== Problem to work on ==
Only one stretch of the listing below is wanted. Give it again exactly, from the line with "order date: 2022-10-02 -> 2022-10-07" through the line with "total: 497.98 -> 500.88".

== Data for this exercise ==
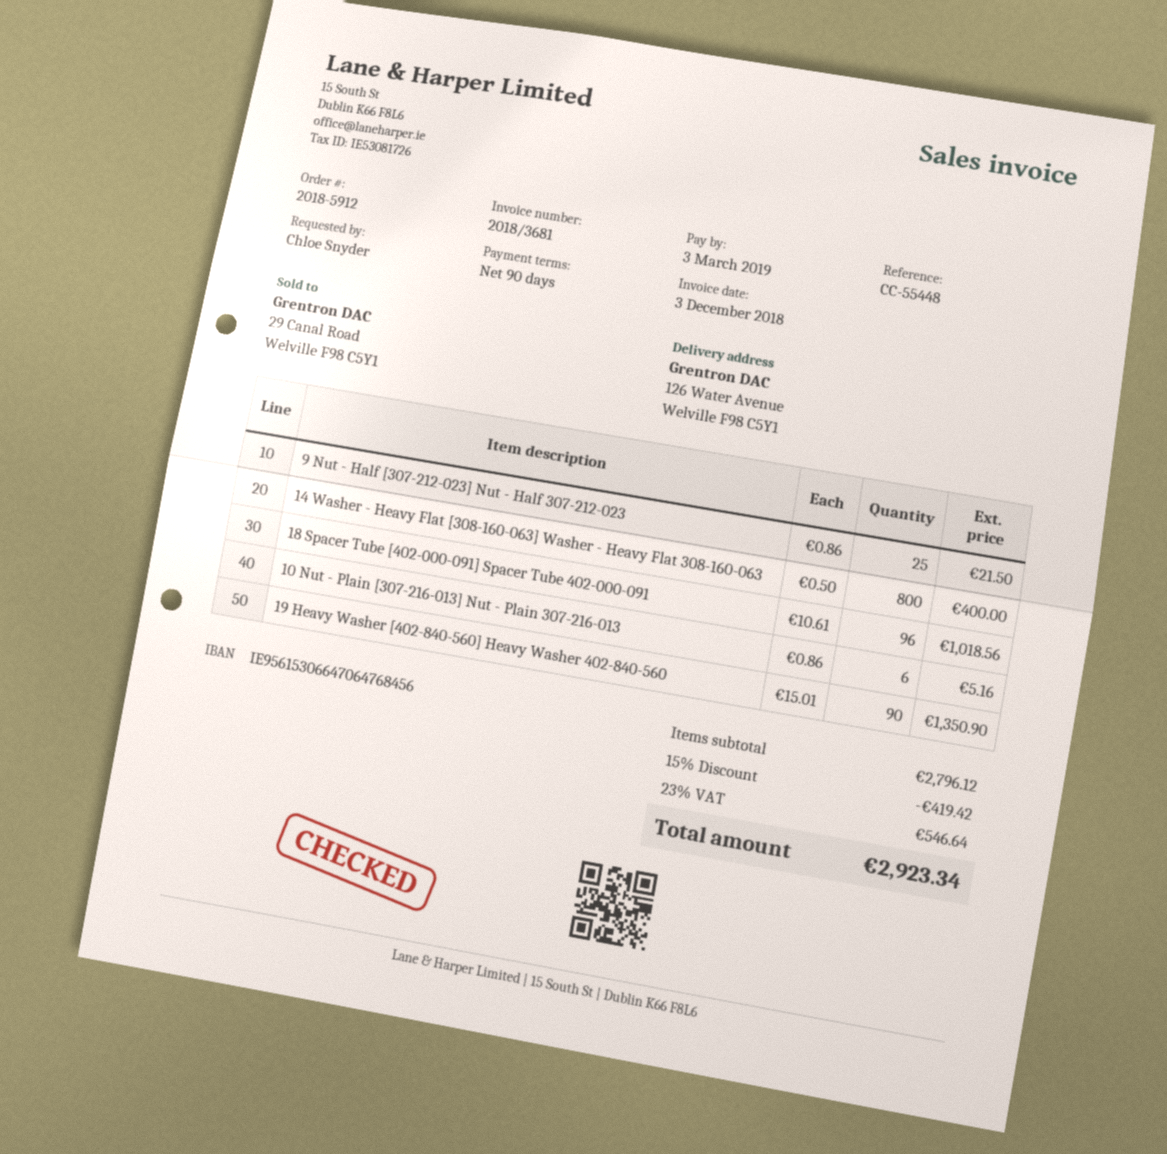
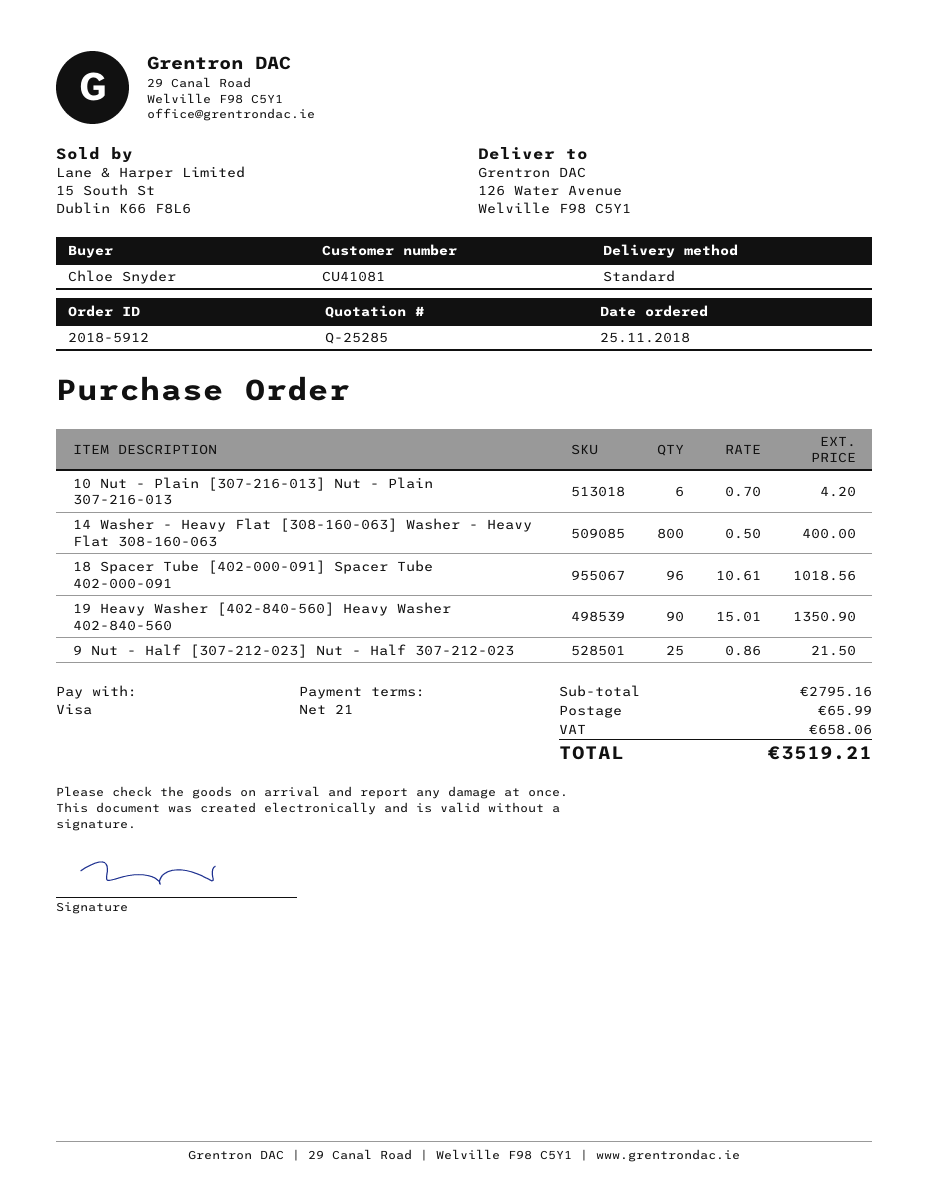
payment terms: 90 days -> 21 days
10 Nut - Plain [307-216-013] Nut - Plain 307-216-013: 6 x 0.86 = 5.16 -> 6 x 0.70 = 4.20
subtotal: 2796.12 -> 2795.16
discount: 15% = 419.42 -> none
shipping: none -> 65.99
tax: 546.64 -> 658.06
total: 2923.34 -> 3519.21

==

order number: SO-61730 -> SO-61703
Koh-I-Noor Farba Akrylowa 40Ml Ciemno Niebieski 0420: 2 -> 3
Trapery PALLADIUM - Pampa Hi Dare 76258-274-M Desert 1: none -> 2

---

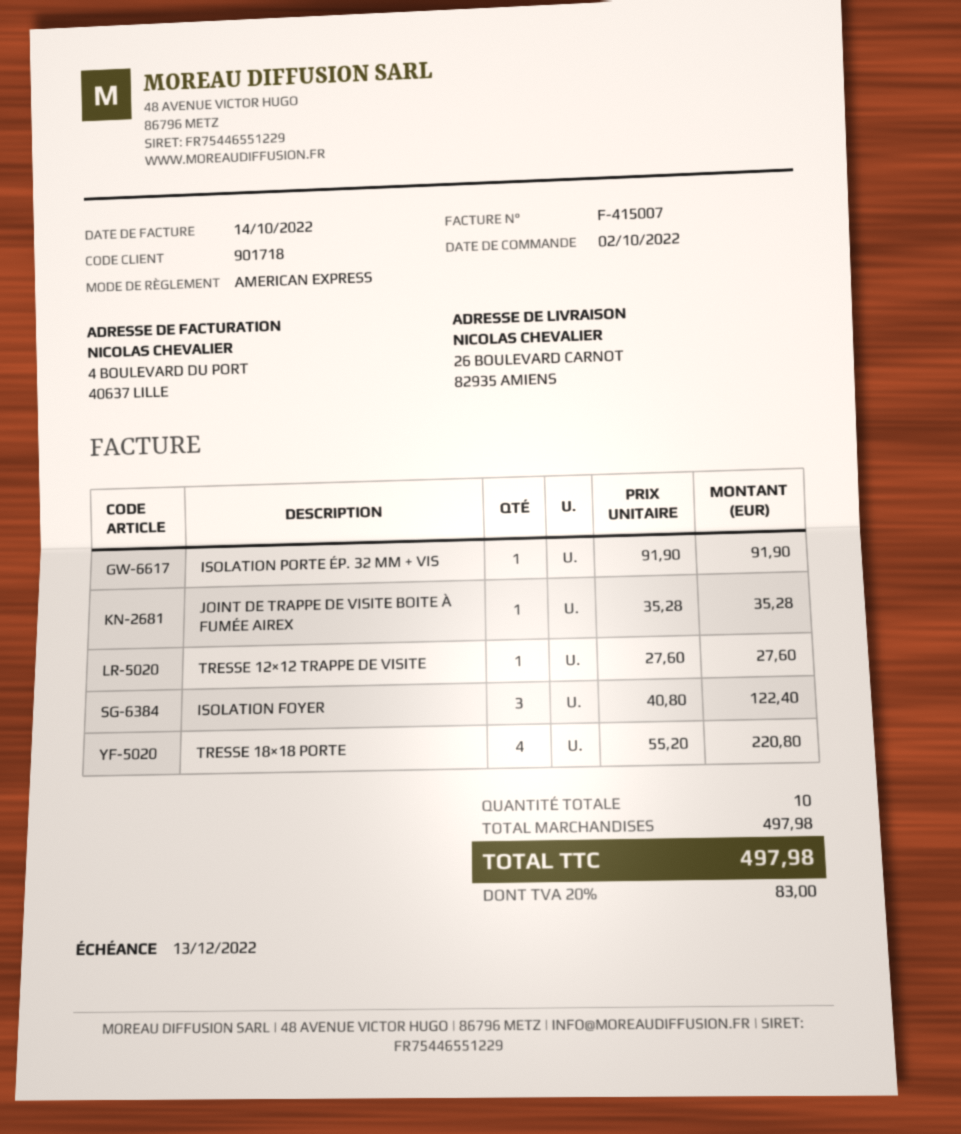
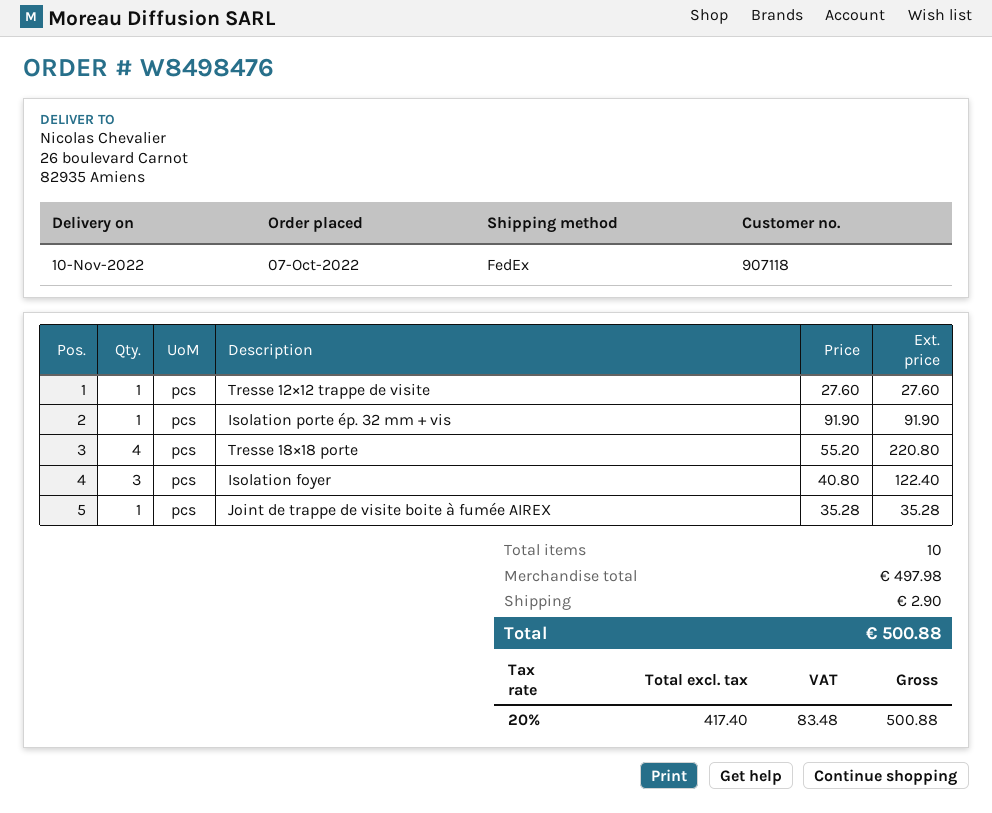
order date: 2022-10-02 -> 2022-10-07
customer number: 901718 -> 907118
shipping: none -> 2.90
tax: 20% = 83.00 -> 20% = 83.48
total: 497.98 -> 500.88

== Task output ==
order date: 2022-10-02 -> 2022-10-07
customer number: 901718 -> 907118
shipping: none -> 2.90
tax: 20% = 83.00 -> 20% = 83.48
total: 497.98 -> 500.88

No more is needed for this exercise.